Work request: With the pictures left out, retype exactly the lines below starting at the line that contains "(621, 67) none" and ending at the line that contains "[565,275,728,288] different OS".

Data in this exercise:
──────────────────────────────

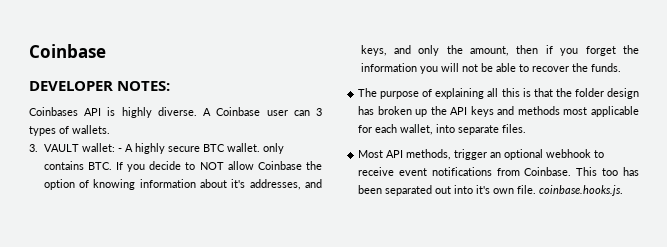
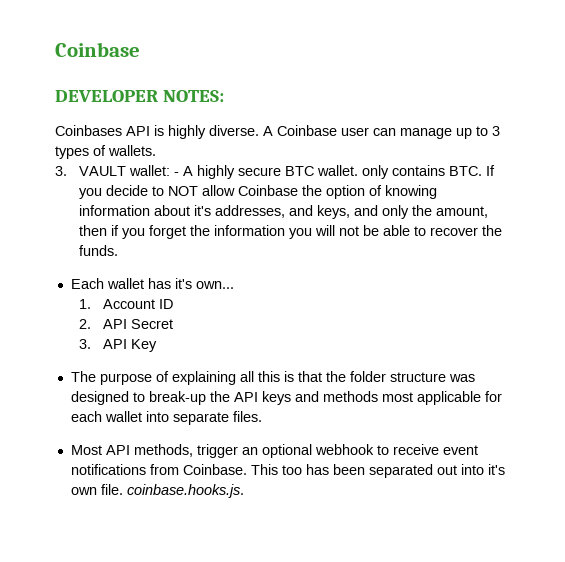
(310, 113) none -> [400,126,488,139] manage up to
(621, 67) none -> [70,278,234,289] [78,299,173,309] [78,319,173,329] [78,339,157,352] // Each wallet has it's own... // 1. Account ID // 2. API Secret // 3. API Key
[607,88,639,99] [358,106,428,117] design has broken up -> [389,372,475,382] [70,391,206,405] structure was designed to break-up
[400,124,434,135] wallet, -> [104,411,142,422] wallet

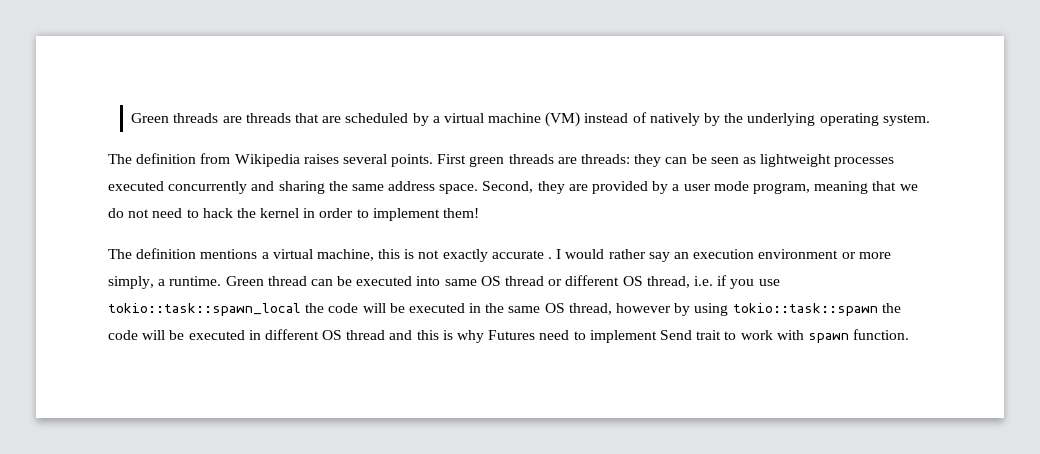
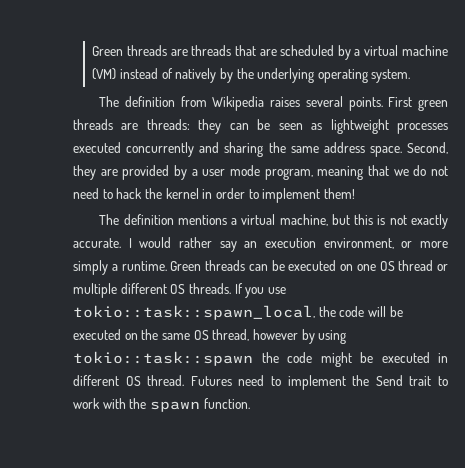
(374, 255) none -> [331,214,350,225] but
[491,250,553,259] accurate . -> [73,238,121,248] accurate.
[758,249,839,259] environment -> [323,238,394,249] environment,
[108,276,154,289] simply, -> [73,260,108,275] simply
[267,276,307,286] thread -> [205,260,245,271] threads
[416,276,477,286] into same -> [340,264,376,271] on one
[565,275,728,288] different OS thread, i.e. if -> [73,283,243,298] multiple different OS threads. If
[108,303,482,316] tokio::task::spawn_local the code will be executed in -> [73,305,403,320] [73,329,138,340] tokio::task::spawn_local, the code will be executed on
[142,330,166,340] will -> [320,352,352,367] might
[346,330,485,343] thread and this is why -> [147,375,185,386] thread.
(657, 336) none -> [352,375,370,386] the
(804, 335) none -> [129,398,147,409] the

──────────────────────────────

Output for this task:
(621, 67) none -> [70,278,234,289] [78,299,173,309] [78,319,173,329] [78,339,157,352] // Each wallet has it's own... // 1. Account ID // 2. API Secret // 3. API Key
[607,88,639,99] [358,106,428,117] design has broken up -> [389,372,475,382] [70,391,206,405] structure was designed to break-up
[400,124,434,135] wallet, -> [104,411,142,422] wallet

(374, 255) none -> [331,214,350,225] but
[491,250,553,259] accurate . -> [73,238,121,248] accurate.
[758,249,839,259] environment -> [323,238,394,249] environment,
[108,276,154,289] simply, -> [73,260,108,275] simply
[267,276,307,286] thread -> [205,260,245,271] threads
[416,276,477,286] into same -> [340,264,376,271] on one
[565,275,728,288] different OS thread, i.e. if -> [73,283,243,298] multiple different OS threads. If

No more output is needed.